The combination of their distinctive appearance, coupled with their perceived association with marijuana, causes many Rastafari to be profiled and harassed by law enforcement and other state agencies – ostensibly as part of the overall official effort to control the local and international drug trade. However, many Rastafari argue there may be deeper social motives involved that are more connected with historically inherited caste and colour prejudice. This frowns upon any open celebration of African-derived physical and cultural traits and principles in a society that has always placed greater value on European-derived norms.
In a region where the tourism industry offers an important opportunity for informal sector income generation, the issue of Rasta profiling is further complicated by the tendency of various individuals to take on some of the superficial elements usually associated with Rastafari, such as the hair and distinctively coloured attire. These are generally utilized as a cosmetic veneer in order to take advantage of the international reputation Rastafarianism has acquired among visitors who come to Caribbean in search of the exotic.
Some of these opportunistic cultural actors at times can be involved in legally marginal activities, but the complaint by Rastafari is that, for the most part, state authorities seem unwilling or unable to distinguish between 'real' Rastafari and others who do not hold genuine Rastafari beliefs or seek to practise a healthy holistic, productive, spiritual, self-reliant lifestyle. This, Rastafari argue, is the one main criterion that differentiates them from others and that has always underpinned the traditional Rastafari worldview from its earliest beginnings.
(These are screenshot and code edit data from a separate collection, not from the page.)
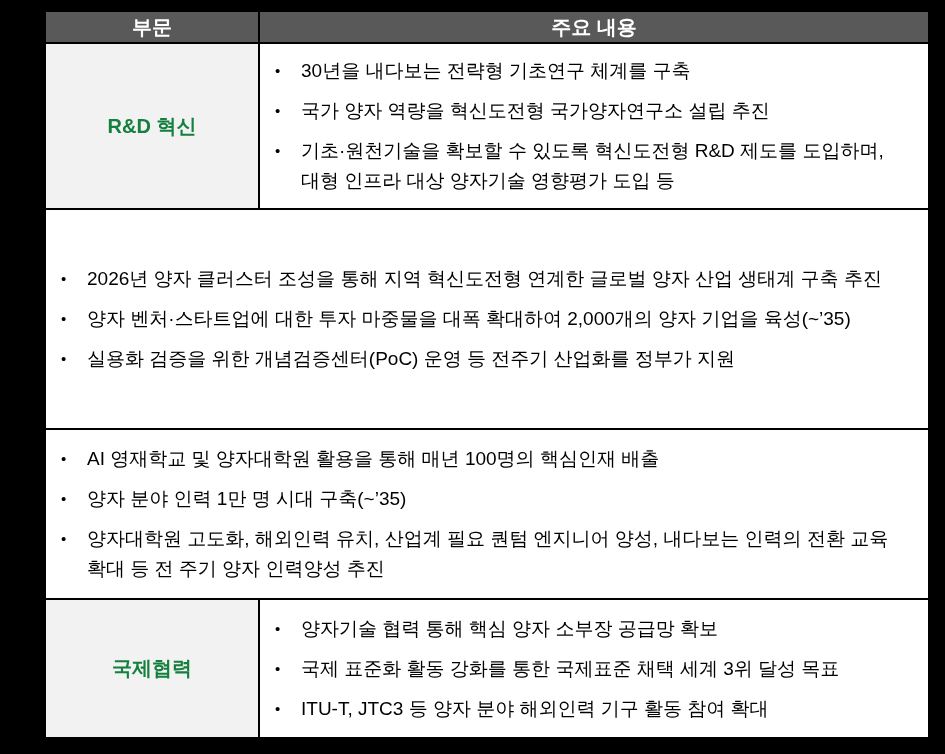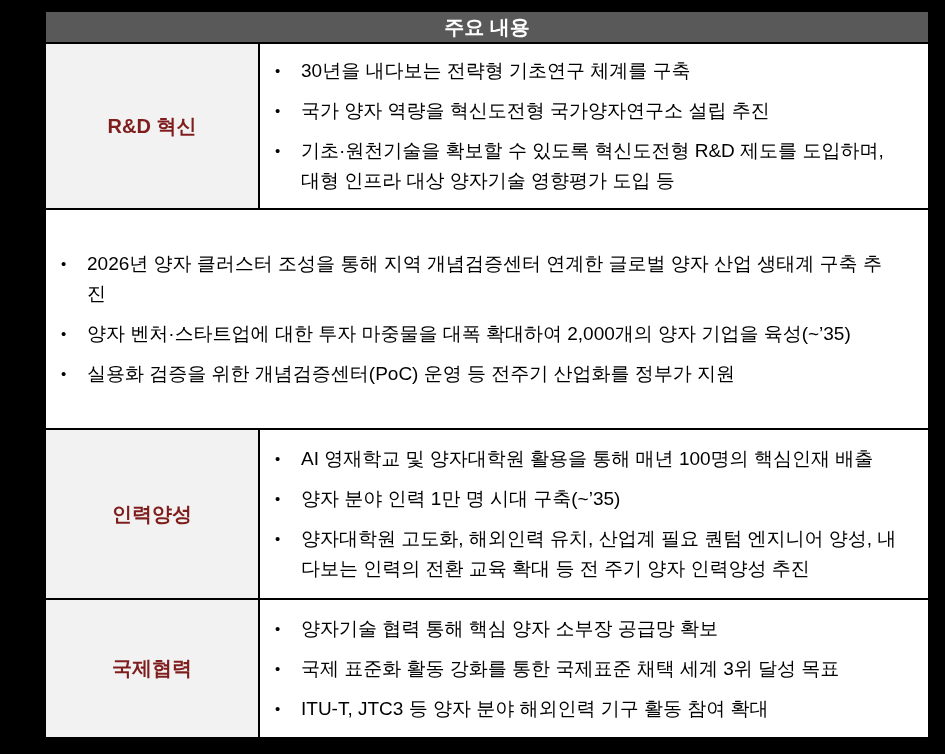"부문" div.hdr-cell { html: none -> <div>부문</div> }
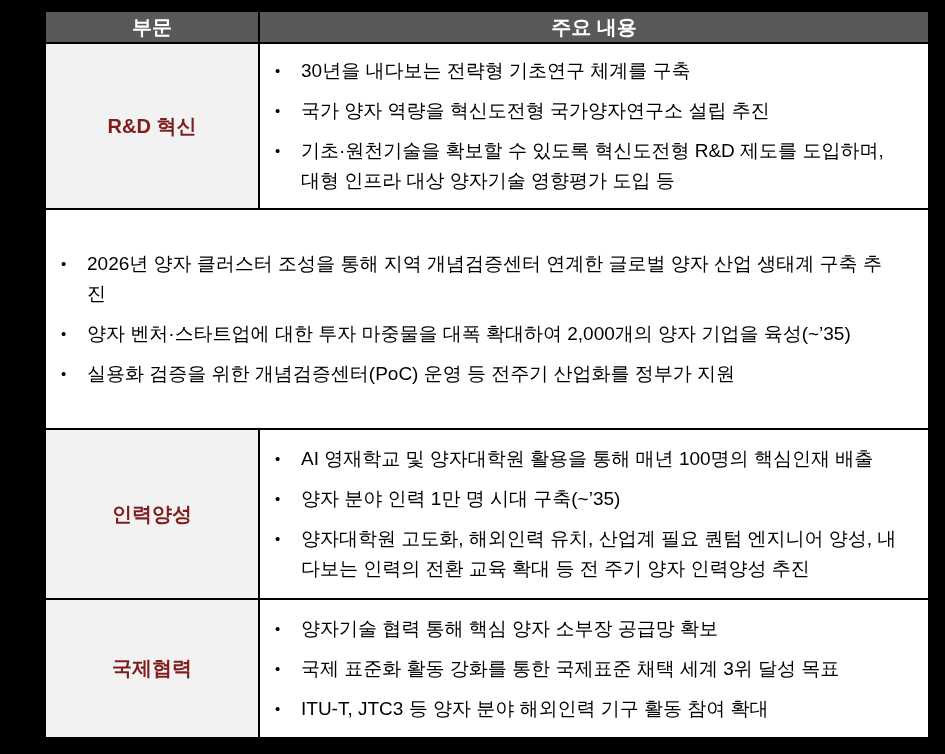"R&D 혁신" .cat-cell { color: #7f1d1d -> #15803d }
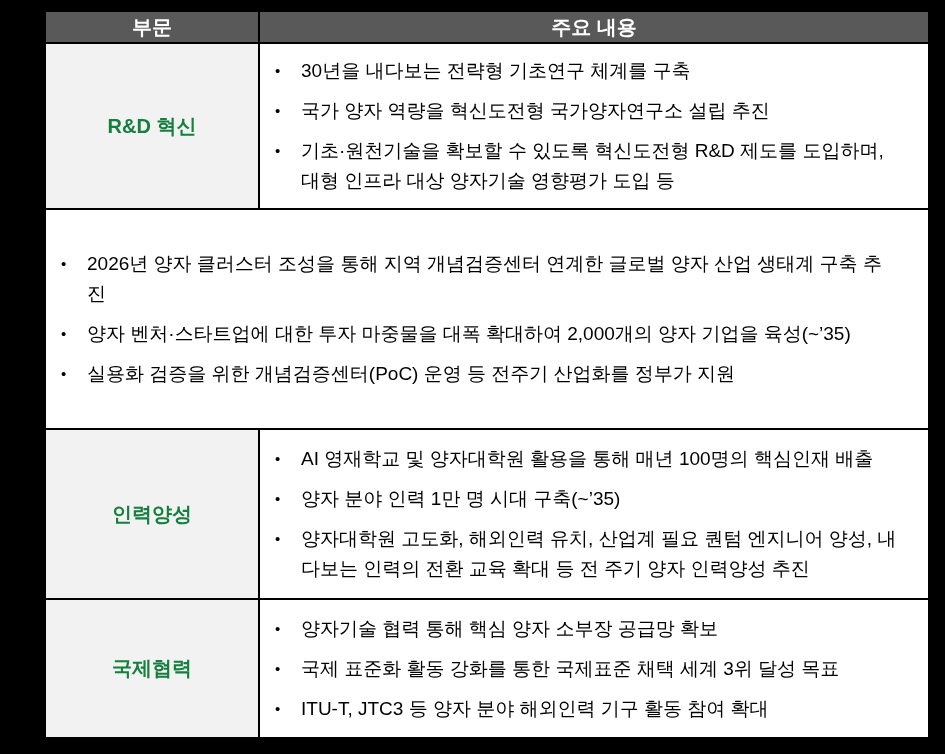"2026년 양자 클러스터 조성을 통해" span.bullet-text { text: 개념검증센터 -> 혁신도전형 }
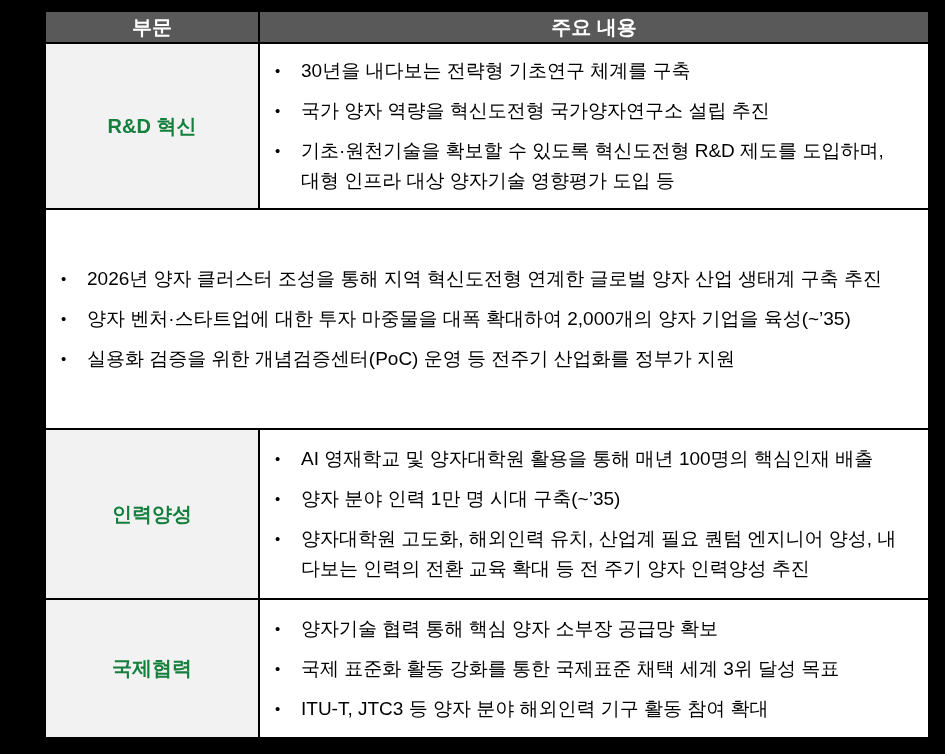"인력양성" div.cat-cell { html: <div>인력양성</div> -> none }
As consequence some young Rastafari have been seeking to become more organized in order to better advocate at a local and regional Caribbean Community (CARICOM) level for greater appreciation and acceptance of their right to cultural autonomy. Others have developed more religiously oriented communities that stress more self-reliance and greater piety.
Rastafarians have always traditionally equated the existing political and economic order with the biblical Babylon, which they believe is destined for destruction, and they continue to advocate repatriation to Africa. This is an increasingly important political issue for the movement. In July 2007, at a special select committee on reparation for slavery which met at Gordon House, Ambassador of the Almighty Rastafarian Kingdom, Queen Mother Moses, Dr Marcia Stewart, demanded that repatriation should be included as part of claims for reparations from Britain for treatment during slavery. According to the Ambassador, more individuals and groups are reclaiming their African identity and, for those who want to return to their land of origin (Africa), any talk of repairing damage must include repatriation as a primary component.
Dr Stewart's point was supported by committee member Mike Henry, who had first brought the motion on reparation to the House. Henry went on to demand that Britian pay the state of Jamaica in economic proportion to what it paid to the slave owners, but that a reservation must be within that for repatriation.